Arik’s arms tightened.
The words were barely said, but the bond carried what Liam didn’t explain.
Still did not mean quiet.
Still did not mean safe in the childish sense of a world without danger. Liam knew better than that. Wrohan still waited outside the diplomatic walls. Felix still breathed. George still occupied a throne he did not deserve. Lab V still existed beneath the city like a secret heart, and every machine Liam had built remained a threat to the men who had spent decades feeding from the country’s decay.
But here, with Arik’s arms around him and the bond alive between them, Liam did not feel hunted by the next moment.
He did not feel used.
He did not feel alone inside his own body.
He simply felt held.
Arik bent his head and kissed his hair.
"Little star," he murmured.
Liam smiled faintly against him. "I might start to regret this."
Arik should have laughed.
Instead, he grew quiet.
The word no longer felt quite right.
Little Star was too light for the man curled against him with trust softening the line of his shoulders. Too small for the one who had built a hidden grid beneath a starving kingdom, who had survived being treated as a bloodline, a resource, and an answer to other men’s ambitions, and who still somehow reached for warmth instead of turning cold.
An older word arose in Arik’s mind, as if it had been waiting beneath ruined stone.
"Eshara," he said softly.
Liam stilled against him.
The bond pulsed with approval.
"What does that mean?" Liam asked.
Arik’s hand moved over his back in a careful, steadying rhythm.
"It is old Nurian," he said. "A fixed star. The one sailors, caravans, and soldiers followed when roads disappeared and every other light was lost." His voice lowered. "The star that brings you home."
Liam did not answer at once.
He only stayed there, face hidden against Arik’s chest, breathing in the warmth he had chosen.
Arik felt the emotion pass through him before Liam could shape it into words.
It was the frightening relief of receiving something tender and realizing it did not come with a chain.
Arik kissed his hair again. "I won’t use it in public."
"Thank you," Liam said, his voice muffled by the pillow.
Arik smiled faintly into his hair.
Outside, morning spread slowly over Alexandria, soft gold climbing the glass towers and ether bridges beyond the suite windows. The city looked almost harmless from this height, blurred by pale haze and ward-light, its blue veins pulsing beneath the streets like something alive and sleeping.

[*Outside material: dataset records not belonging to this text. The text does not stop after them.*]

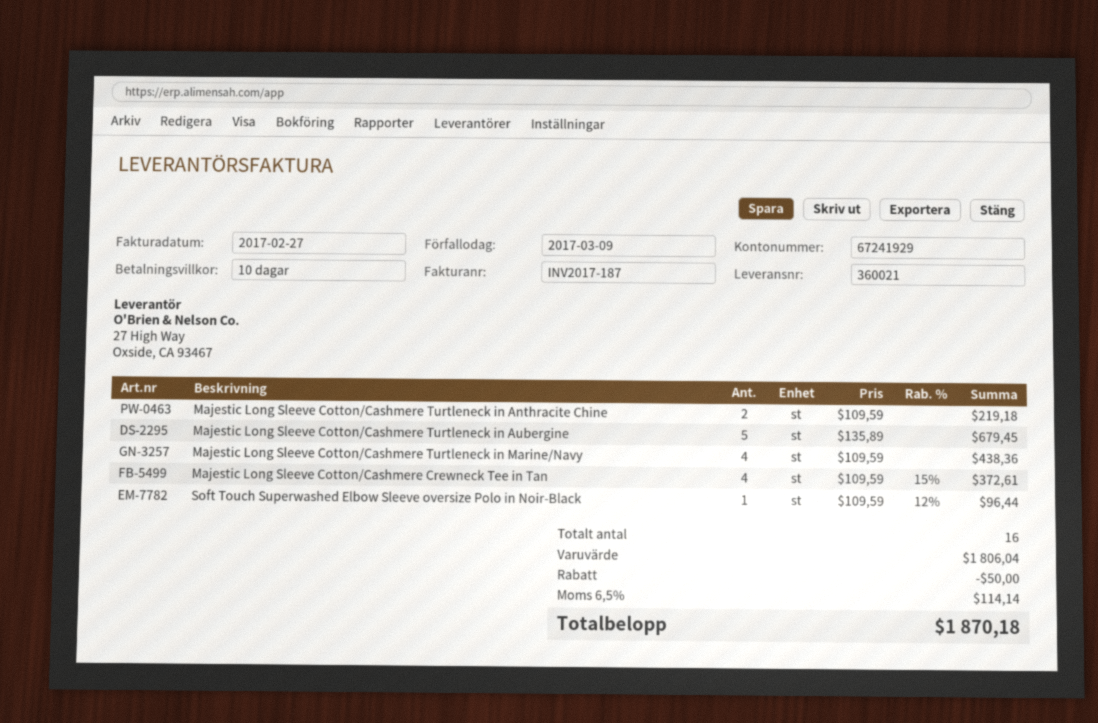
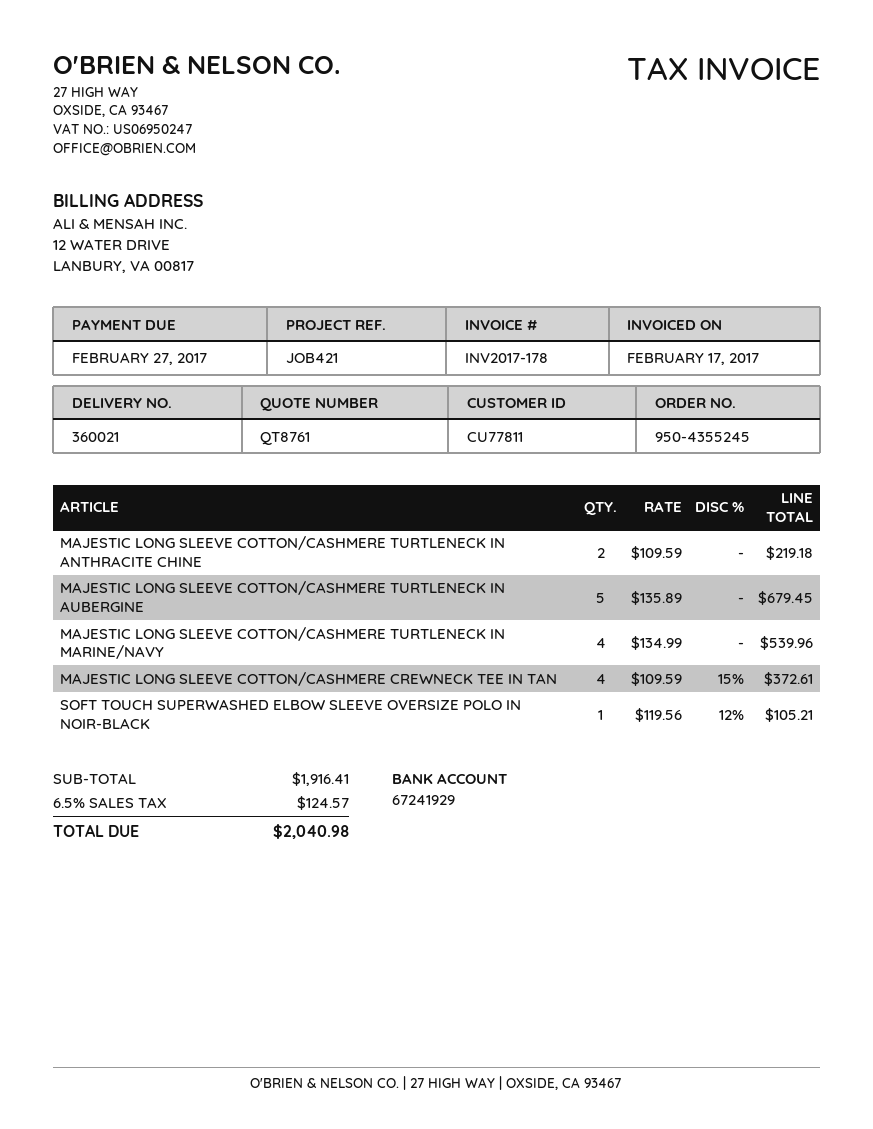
invoice number: INV2017-187 -> INV2017-178
invoice date: 2017-02-27 -> 2017-02-17
due date: 2017-03-09 -> 2017-02-27
Majestic Long Sleeve Cotton/Cashmere Turtleneck in Marine/Navy: 4 x 109.59 = 438.36 -> 4 x 134.99 = 539.96
Soft Touch Superwashed Elbow Sleeve oversize Polo in Noir-Black: 1 x 109.59 - 12% = 96.44 -> 1 x 119.56 - 12% = 105.21
subtotal: 1806.04 -> 1916.41
discount: 50.00 -> none
tax: 6.5% = 114.14 -> 6.5% = 124.57
total: 1870.18 -> 2040.98

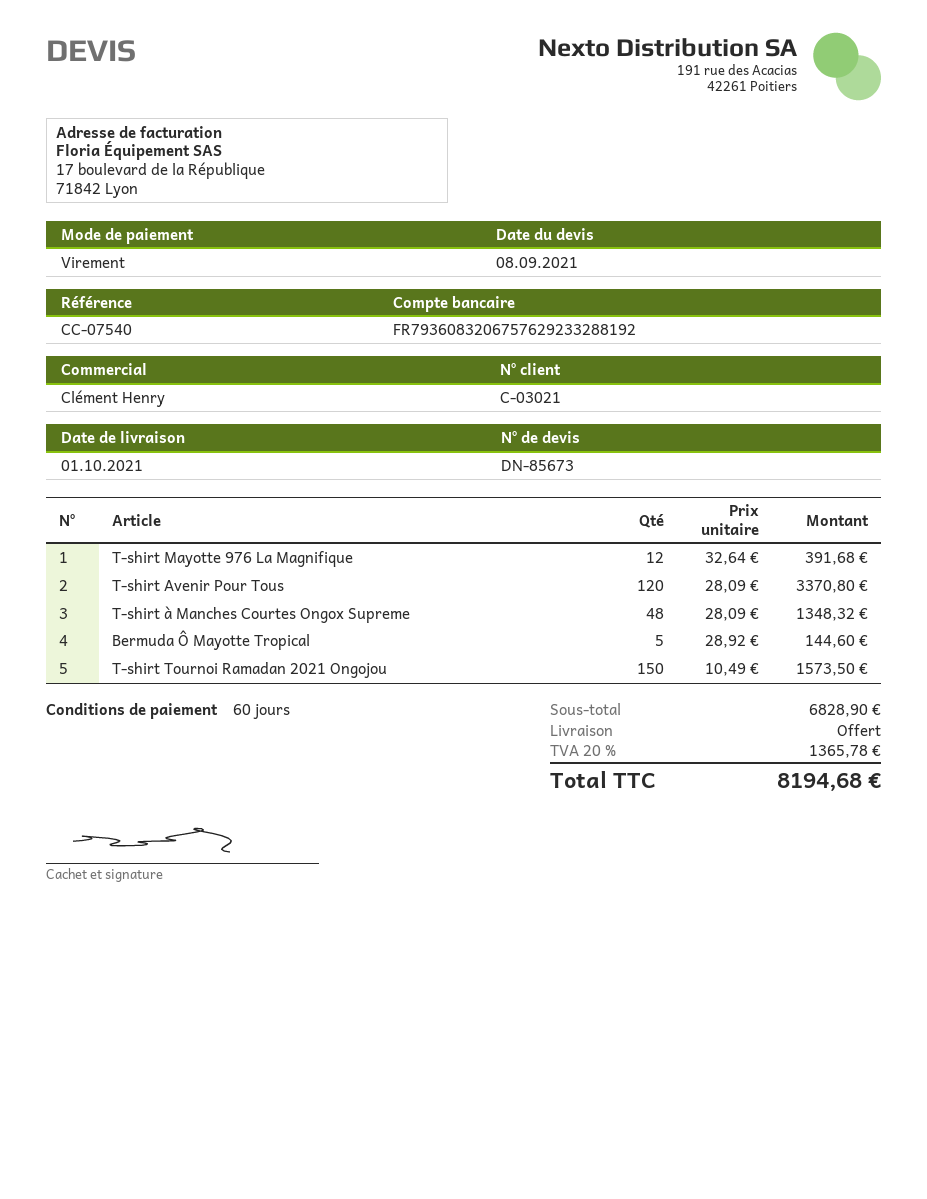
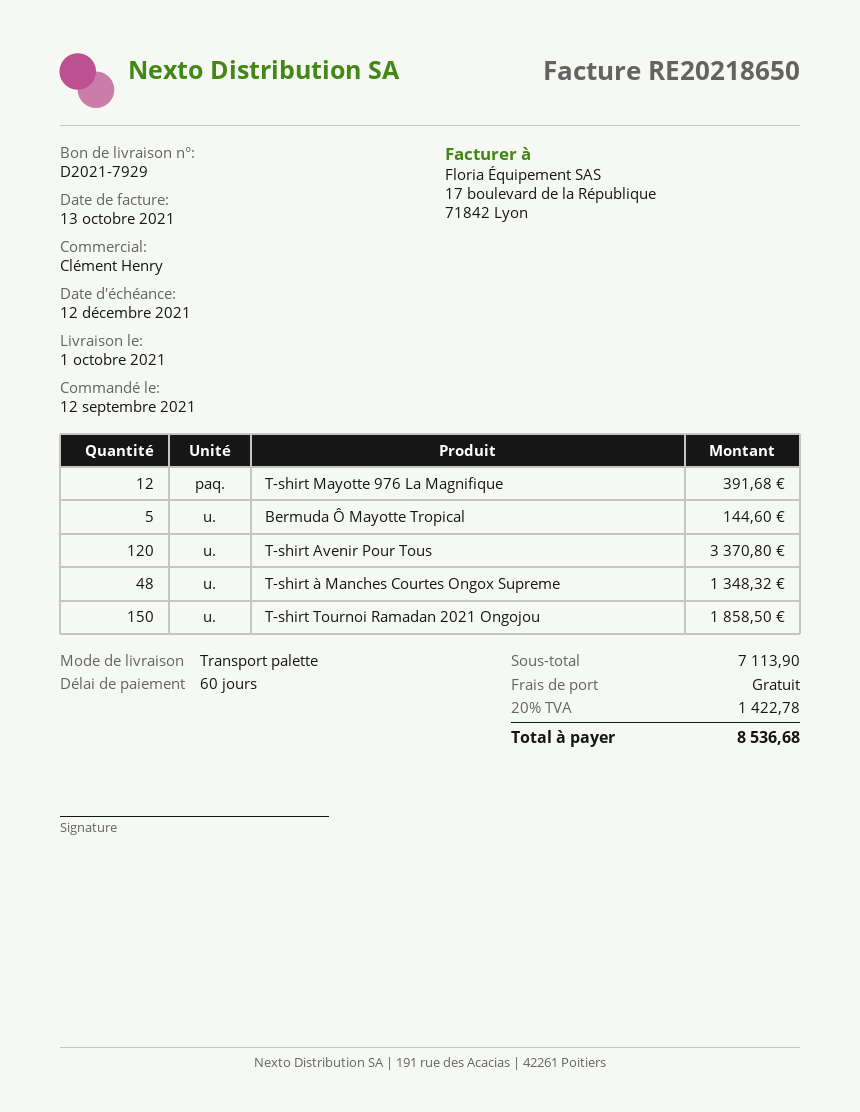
T-shirt Tournoi Ramadan 2021 Ongojou: 150 for 1573.50 -> 150 for 1858.50
subtotal: 6828.90 -> 7113.90
tax: 20% = 1365.78 -> 20% = 1422.78
total: 8194.68 -> 8536.68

Inside, the room was warmer.
Darker.
The sheets were ruined into soft black folds around them, carrying their scent and warmth.
Liam lay half-curled against Arik’s chest, exhausted enough that even his pride seemed to move slowly. The bond between them hummed beneath his skin, present in everything: the slow drag of Arik’s fingers over his back, the pulse of the mark at his neck, the answering ache in Arik’s forearm where Liam’s teeth had closed the circle first.
Eshara.
Liam let himself breathe through it once, then moved.

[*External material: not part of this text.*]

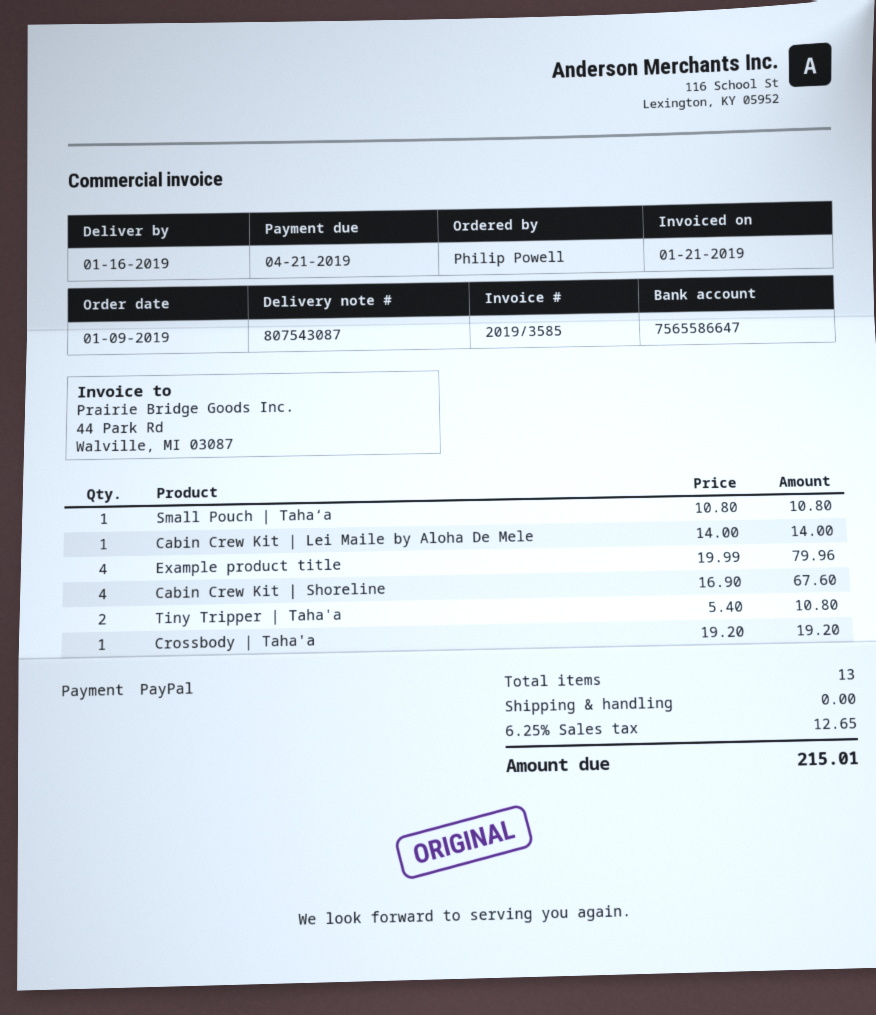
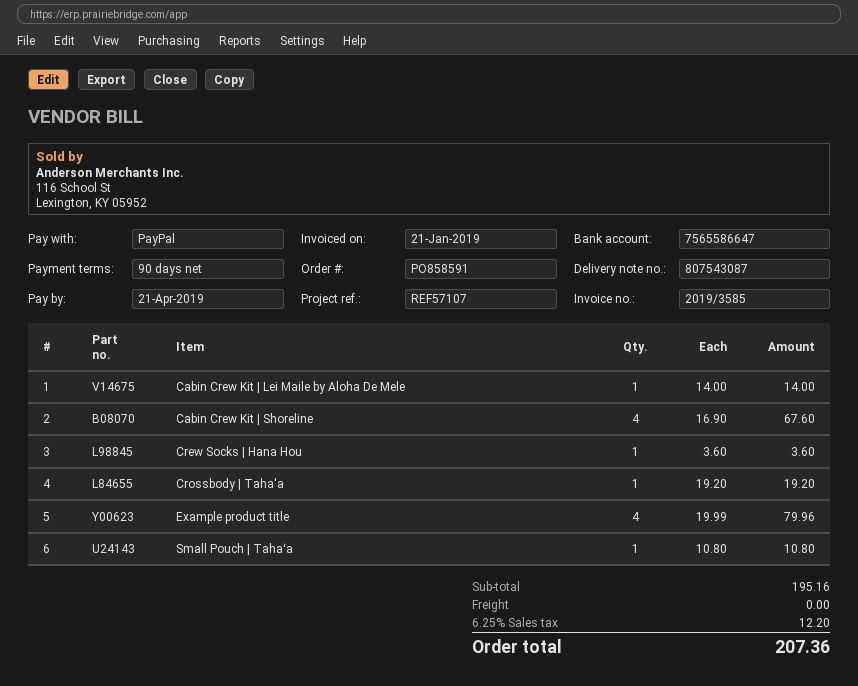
Tiny Tripper | Taha'a: 2 x 5.40 = 10.80 -> none
Crew Socks | Hana Hou: none -> 1 x 3.60 = 3.60
tax: 6.25% = 12.65 -> 6.25% = 12.20
total: 215.01 -> 207.36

Pain tugged sharply at the mark on his neck, hot and immediate enough to steal a small breath from him before he could stop it.

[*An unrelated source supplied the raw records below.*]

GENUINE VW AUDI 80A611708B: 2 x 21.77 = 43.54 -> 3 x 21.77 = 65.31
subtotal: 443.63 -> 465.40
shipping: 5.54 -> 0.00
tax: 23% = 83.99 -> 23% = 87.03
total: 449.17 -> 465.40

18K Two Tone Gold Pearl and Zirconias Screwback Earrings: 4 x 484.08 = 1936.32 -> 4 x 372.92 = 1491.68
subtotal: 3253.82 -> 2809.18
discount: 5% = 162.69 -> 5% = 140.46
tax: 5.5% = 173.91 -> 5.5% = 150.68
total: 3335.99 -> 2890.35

Arik noticed instantly. His hand stilled against Liam’s back, and the bond carried the sudden focus of him, protective and intent.
"Liam."
"I know," Liam muttered. "Consequences."
Arik did not argue. He only eased himself from the bed with careful movements, as if leaving too quickly might pull the warmth apart.
The loss of him was immediate.
Liam hated that.
He turned his face into the pillow and pretended not to notice while Arik crossed the room. Morning light moved over his bare shoulders, over the dark fall of his hair, over the vivid bite on his forearm. Liam’s mark stood red against his skin, impossible to mistake for anything temporary.
Mine.
The bond answered with quiet satisfaction.
Arik paused near a concealed panel set into the suite wall. It opened with a soft mechanical sigh, revealing a sleek black medical kit nested behind polished wood and warded glass.
Of course.
Agaronian diplomatic rooms apparently came prepared for assassination, fever, mating marks, and whatever else imperial life considered routine inconvenience.
Arik returned with the kit and sat beside him.
The mattress dipped. Warmth came back with him.
Liam allowed one eye to open.
"If there is sedative in there, I will bite the other arm."